Comment on attachment 8764206 [details] [diff] [review]
bug1280930-push-void.patch

Review of attachment 8764206 [details] [diff] [review]:
-----------------------------------------------------------------

Yes, I think this is correct, re-reading WasmBinaryIterator.h. Thanks.

Comment 7

[Lars T Hansen [:lth]]

(In reply to Benjamin Bouvier [:bbouvier] from comment #5)
> (In reply to Lars T Hansen [:lth] from comment #3)
> 
> I don't think this is true: readLoop/readBlock both call pushControl, which
> pushes a TypeAndValue with Void and no value, the same way readFunctionStart
> does? So as long as the result of the select is used as a Void expression,
> we're fine here, aren't we?

The more I think about this the more I think we are very far from fine.

In the ML semantics, there is no such thing as "pushControl", and no spurious void values on the stack.  In the ML semantics, this test case should not even decode, if I read the code correctly.  (I have not tried running it, I should do so.)

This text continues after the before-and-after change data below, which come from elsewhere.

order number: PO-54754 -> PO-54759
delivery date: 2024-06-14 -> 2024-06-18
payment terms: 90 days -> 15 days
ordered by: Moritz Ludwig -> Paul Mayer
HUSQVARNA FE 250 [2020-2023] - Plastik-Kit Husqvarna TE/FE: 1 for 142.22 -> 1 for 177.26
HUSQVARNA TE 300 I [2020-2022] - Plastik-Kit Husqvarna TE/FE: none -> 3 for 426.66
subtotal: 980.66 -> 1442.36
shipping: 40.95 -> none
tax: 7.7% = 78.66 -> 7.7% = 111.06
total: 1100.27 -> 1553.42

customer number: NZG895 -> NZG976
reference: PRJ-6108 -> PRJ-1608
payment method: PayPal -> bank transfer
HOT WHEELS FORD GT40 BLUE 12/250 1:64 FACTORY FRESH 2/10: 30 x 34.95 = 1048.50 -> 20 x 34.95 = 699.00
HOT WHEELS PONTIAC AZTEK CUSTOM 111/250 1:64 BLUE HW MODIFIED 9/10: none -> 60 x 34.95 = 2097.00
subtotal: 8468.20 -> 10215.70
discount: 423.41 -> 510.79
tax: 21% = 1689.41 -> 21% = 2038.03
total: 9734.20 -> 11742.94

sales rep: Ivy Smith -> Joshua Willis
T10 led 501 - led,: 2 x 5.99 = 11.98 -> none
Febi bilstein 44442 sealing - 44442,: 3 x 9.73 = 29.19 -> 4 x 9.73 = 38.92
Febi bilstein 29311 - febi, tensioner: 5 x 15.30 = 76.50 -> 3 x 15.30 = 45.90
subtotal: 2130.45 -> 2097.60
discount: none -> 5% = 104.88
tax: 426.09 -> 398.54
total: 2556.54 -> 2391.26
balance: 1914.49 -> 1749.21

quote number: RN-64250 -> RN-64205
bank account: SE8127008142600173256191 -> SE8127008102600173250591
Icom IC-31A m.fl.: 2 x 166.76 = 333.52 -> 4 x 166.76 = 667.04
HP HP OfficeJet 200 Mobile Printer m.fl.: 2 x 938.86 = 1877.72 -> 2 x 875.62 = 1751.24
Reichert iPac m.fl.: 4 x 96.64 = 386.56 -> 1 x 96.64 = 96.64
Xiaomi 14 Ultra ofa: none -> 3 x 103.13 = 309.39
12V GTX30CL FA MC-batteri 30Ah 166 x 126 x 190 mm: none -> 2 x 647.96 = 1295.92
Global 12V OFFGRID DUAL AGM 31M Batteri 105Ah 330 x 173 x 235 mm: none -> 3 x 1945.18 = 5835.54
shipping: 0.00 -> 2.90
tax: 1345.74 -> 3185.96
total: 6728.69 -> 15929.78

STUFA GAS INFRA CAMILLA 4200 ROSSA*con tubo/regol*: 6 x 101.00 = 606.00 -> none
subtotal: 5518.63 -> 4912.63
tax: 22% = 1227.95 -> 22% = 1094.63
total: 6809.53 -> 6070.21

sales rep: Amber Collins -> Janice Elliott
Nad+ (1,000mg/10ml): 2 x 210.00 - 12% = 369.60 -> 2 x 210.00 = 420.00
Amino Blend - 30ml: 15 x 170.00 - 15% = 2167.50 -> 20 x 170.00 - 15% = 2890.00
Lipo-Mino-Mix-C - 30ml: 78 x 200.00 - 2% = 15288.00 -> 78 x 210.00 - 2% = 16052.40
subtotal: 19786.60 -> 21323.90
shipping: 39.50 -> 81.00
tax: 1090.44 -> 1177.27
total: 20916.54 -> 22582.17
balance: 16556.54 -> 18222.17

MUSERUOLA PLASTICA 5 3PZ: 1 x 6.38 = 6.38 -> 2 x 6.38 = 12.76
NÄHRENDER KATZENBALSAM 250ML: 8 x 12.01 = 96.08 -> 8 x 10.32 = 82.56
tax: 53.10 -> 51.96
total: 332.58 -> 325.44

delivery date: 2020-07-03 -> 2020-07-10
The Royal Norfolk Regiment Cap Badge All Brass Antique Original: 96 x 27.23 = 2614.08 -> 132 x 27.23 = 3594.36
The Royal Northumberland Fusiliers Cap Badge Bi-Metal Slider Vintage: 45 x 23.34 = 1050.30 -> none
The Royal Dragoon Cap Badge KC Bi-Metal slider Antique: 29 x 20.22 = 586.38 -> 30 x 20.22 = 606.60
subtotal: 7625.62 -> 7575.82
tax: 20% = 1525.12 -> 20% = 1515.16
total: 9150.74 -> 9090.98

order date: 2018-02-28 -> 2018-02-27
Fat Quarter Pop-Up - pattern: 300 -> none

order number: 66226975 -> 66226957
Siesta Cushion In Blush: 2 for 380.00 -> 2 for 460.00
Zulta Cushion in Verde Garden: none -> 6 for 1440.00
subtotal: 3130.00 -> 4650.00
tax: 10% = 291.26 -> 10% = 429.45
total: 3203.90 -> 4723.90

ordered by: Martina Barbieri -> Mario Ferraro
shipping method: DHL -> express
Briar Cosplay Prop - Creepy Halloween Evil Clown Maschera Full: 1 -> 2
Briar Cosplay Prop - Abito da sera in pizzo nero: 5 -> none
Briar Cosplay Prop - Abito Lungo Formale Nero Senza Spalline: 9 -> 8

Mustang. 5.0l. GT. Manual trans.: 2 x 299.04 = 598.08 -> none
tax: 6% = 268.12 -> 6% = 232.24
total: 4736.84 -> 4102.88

:decoder, I don't know if you're currently doing this for testing, but it would be an interesting experiment to run the ML semantics side-by-side with spidermonkey on various random-ish inputs, and to check that the two systems reject programs in the same way.

Comment 8

[Lars T Hansen [:lth]]

Indeed, the ML semantics throw a "decoding error" for the test input.

Comment 9

[Lars T Hansen [:lth]]

More data:

The ML parser for the (module "...") form is really buggy (https://github.com/WebAssembly/spec/issues/299) but once fixed, I have constructed a test case that mirrors the test case here, it looks like this:

(module "\00asm\0b\00\00\00\04type\04\01\40\00\00\08function\02\01\00\04code\07\01\04\00\00\0a\01\05")

which -- in case it's not obvious -- is a function that takes no parameters, returns no value, and whose body is NOP; I32(1); SELECT.  The ML implementation throws a verification error: too few operands for operator.

Comment 10

[Lars T Hansen [:lth]]

https://hg.mozilla.org/integration/mozilla-inbound/rev/91f47e63c8394234b148c4a14afa43ddd25bdfd7
Bug 1280930 - pushJoinReg must push void values, not ignore them. r=bbouvier

Comment 11

[Wes Kocher (:KWierso) (Not reading bugmail; email directly if needed)]

https://hg.mozilla.org/mozilla-central/rev/91f47e63c839

Comment 12

[Lars T Hansen [:lth]]

Issue with verification filed as bug 1282740.